> [Source material]
------------------------------------------------------------
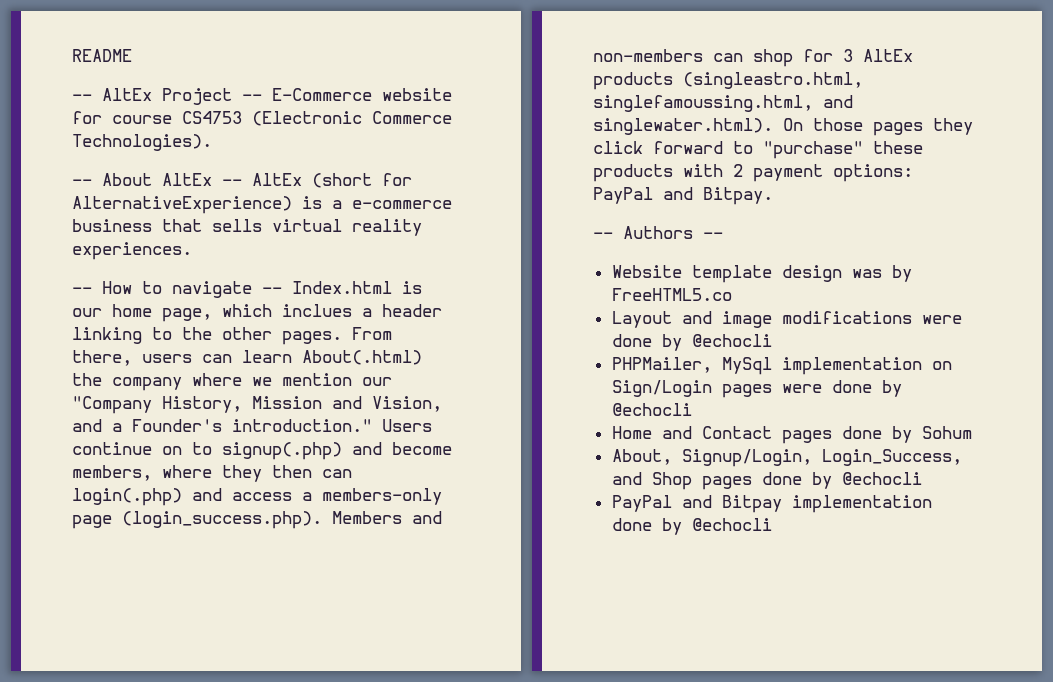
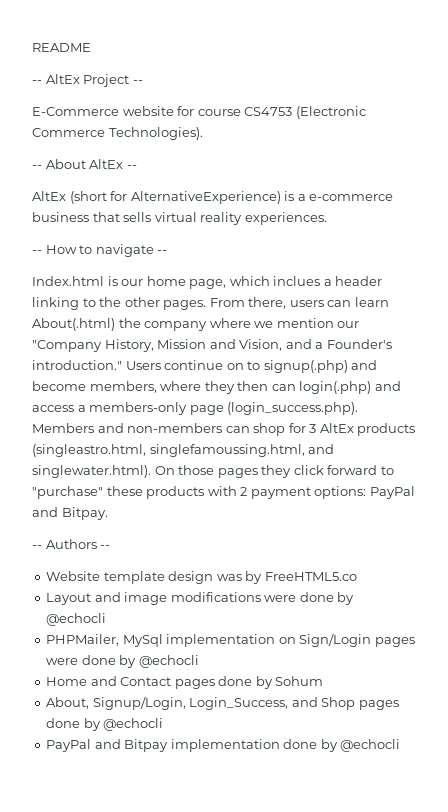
- -- AltEx Project -- E-Commerce website for course CS4753 (Electronic Commerce Technologies).
+ -- AltEx Project --
+ E-Commerce website for course CS4753 (Electronic Commerce Technologies).
- -- About AltEx -- AltEx (short for AlternativeExperience) is a e-commerce business that sells virtual reality experiences.
+ -- About AltEx --
+ AltEx (short for AlternativeExperience) is a e-commerce business that sells virtual reality experiences.
- -- How to navigate -- Index.html is our home page, which inclues a header linking to the other pages.
+ -- How to navigate --
+ Index.html is our home page, which inclues a header linking to the other pages.

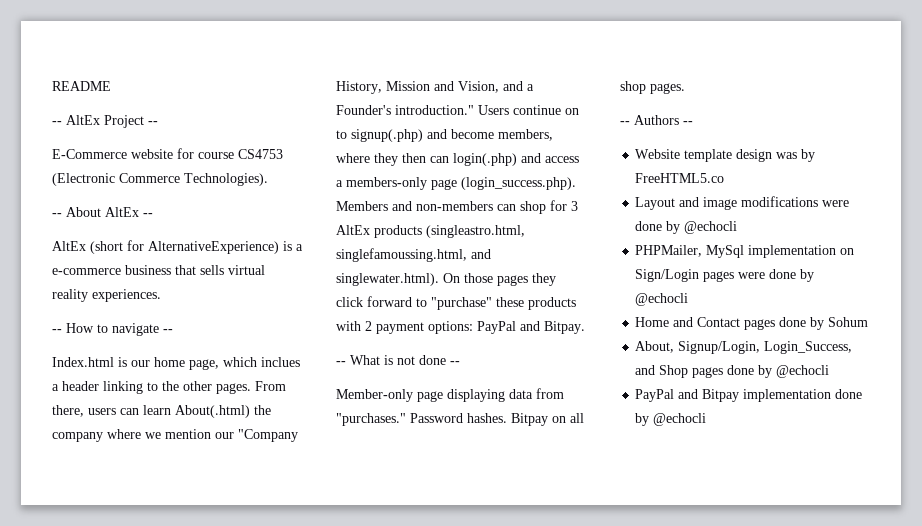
+ -- What is not done --
+ Member-only page displaying data from "purchases." Password hashes. Bitpay on all shop pages.

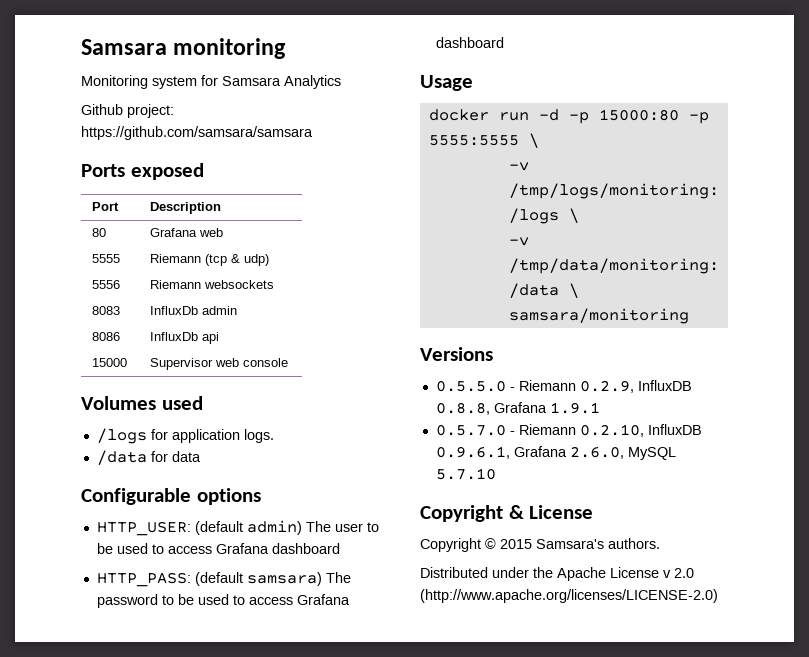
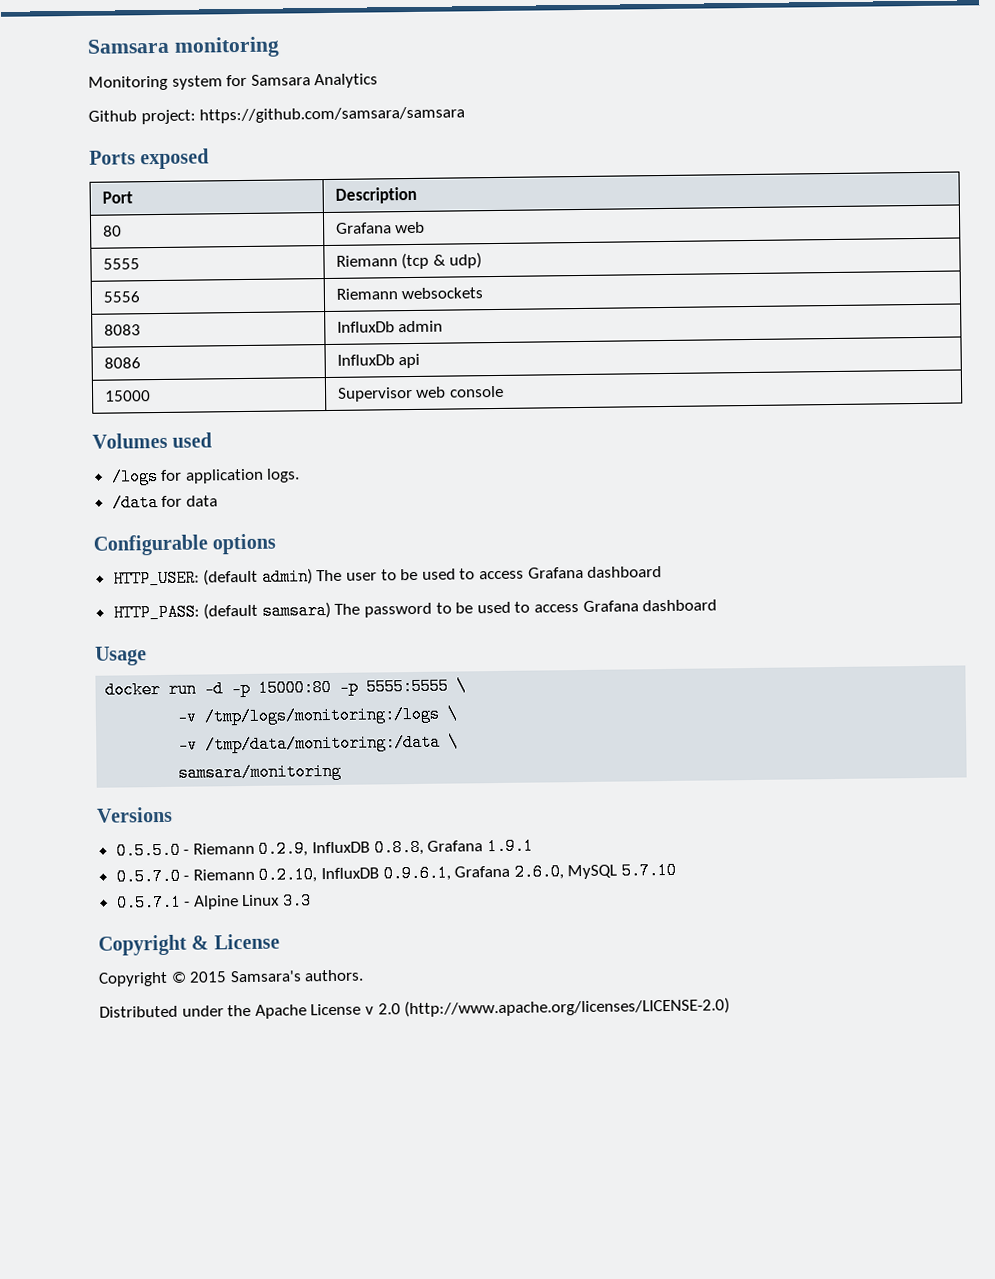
+ 0.5.7.1 - Alpine Linux 3.3

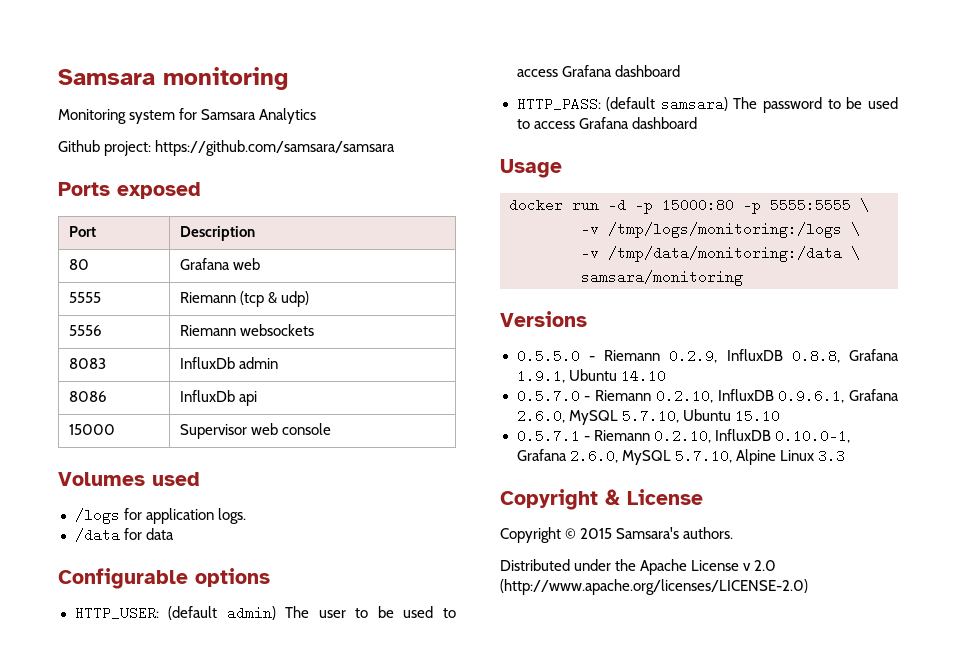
- 0.5.5.0 - Riemann 0.2.9, InfluxDB 0.8.8, Grafana 1.9.1
+ 0.5.5.0 - Riemann 0.2.9, InfluxDB 0.8.8, Grafana 1.9.1, Ubuntu 14.10
- 0.5.7.0 - Riemann 0.2.10, InfluxDB 0.9.6.1, Grafana 2.6.0, MySQL 5.7.10
+ 0.5.7.0 - Riemann 0.2.10, InfluxDB 0.9.6.1, Grafana 2.6.0, MySQL 5.7.10, Ubuntu 15.10
- 0.5.7.1 - Alpine Linux 3.3
+ 0.5.7.1 - Riemann 0.2.10, InfluxDB 0.10.0-1, Grafana 2.6.0, MySQL 5.7.10, Alpine Linux 3.3

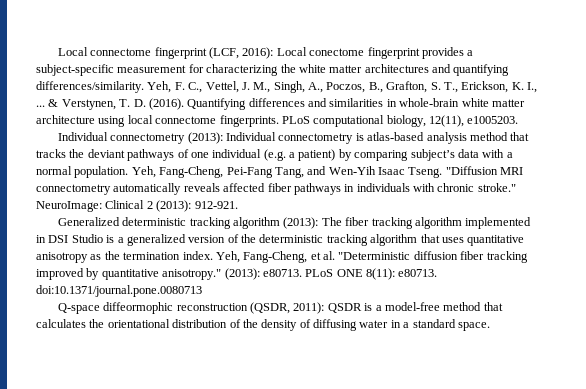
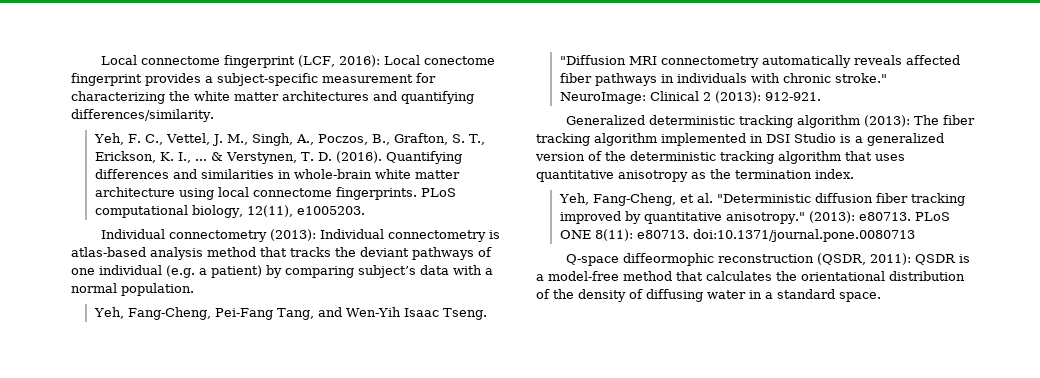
- Local connectome fingerprint (LCF, 2016): Local conectome fingerprint provides a subject-specific measurement for characterizing the white matter architectures and quantifying differences/similarity. Yeh, F. C., Vettel, J. M., Singh, A., Poczos, B., Grafton, S. T., Erickson, K. I., ...
+ Local connectome fingerprint (LCF, 2016): Local conectome fingerprint provides a subject-specific measurement for characterizing the white matter architectures and quantifying differences/similarity.
+ Yeh, F. C., Vettel, J. M., Singh, A., Poczos, B., Grafton, S. T., Erickson, K. I., ...
- Individual connectometry (2013): Individual connectometry is atlas-based analysis method that tracks the deviant pathways of one individual (e.g. a patient) by comparing subject’s data with a normal population. Yeh, Fang-Cheng, Pei-Fang Tang, and Wen-Yih Isaac Tseng.
+ Individual connectometry (2013): Individual connectometry is atlas-based analysis method that tracks the deviant pathways of one individual (e.g. a patient) by comparing subject’s data with a normal population.
+ Yeh, Fang-Cheng, Pei-Fang Tang, and Wen-Yih Isaac Tseng.
- Generalized deterministic tracking algorithm (2013): The fiber tracking algorithm implemented in DSI Studio is a generalized version of the deterministic tracking algorithm that uses quantitative anisotropy as the termination index. Yeh, Fang-Cheng, et al. "Deterministic diffusion fiber tracking improved by quantitative anisotropy."
+ Generalized deterministic tracking algorithm (2013): The fiber tracking algorithm implemented in DSI Studio is a generalized version of the deterministic tracking algorithm that uses quantitative anisotropy as the termination index.
+ Yeh, Fang-Cheng, et al. "Deterministic diffusion fiber tracking improved by quantitative anisotropy."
------------------------------------------------------------
> [Aim of the exercise] Set out, exactly as written, the lines from the line with "- Generalized deterministic" to the last line of the records, inclusive, and only those lines.

> [Your solution]
- Generalized deterministic tracking algorithm (2013): The fiber tracking algorithm implemented in DSI Studio is a generalized version of the deterministic tracking algorithm that uses quantitative anisotropy as the termination index. Yeh, Fang-Cheng, et al. "Deterministic diffusion fiber tracking improved by quantitative anisotropy."
+ Generalized deterministic tracking algorithm (2013): The fiber tracking algorithm implemented in DSI Studio is a generalized version of the deterministic tracking algorithm that uses quantitative anisotropy as the termination index.
+ Yeh, Fang-Cheng, et al. "Deterministic diffusion fiber tracking improved by quantitative anisotropy."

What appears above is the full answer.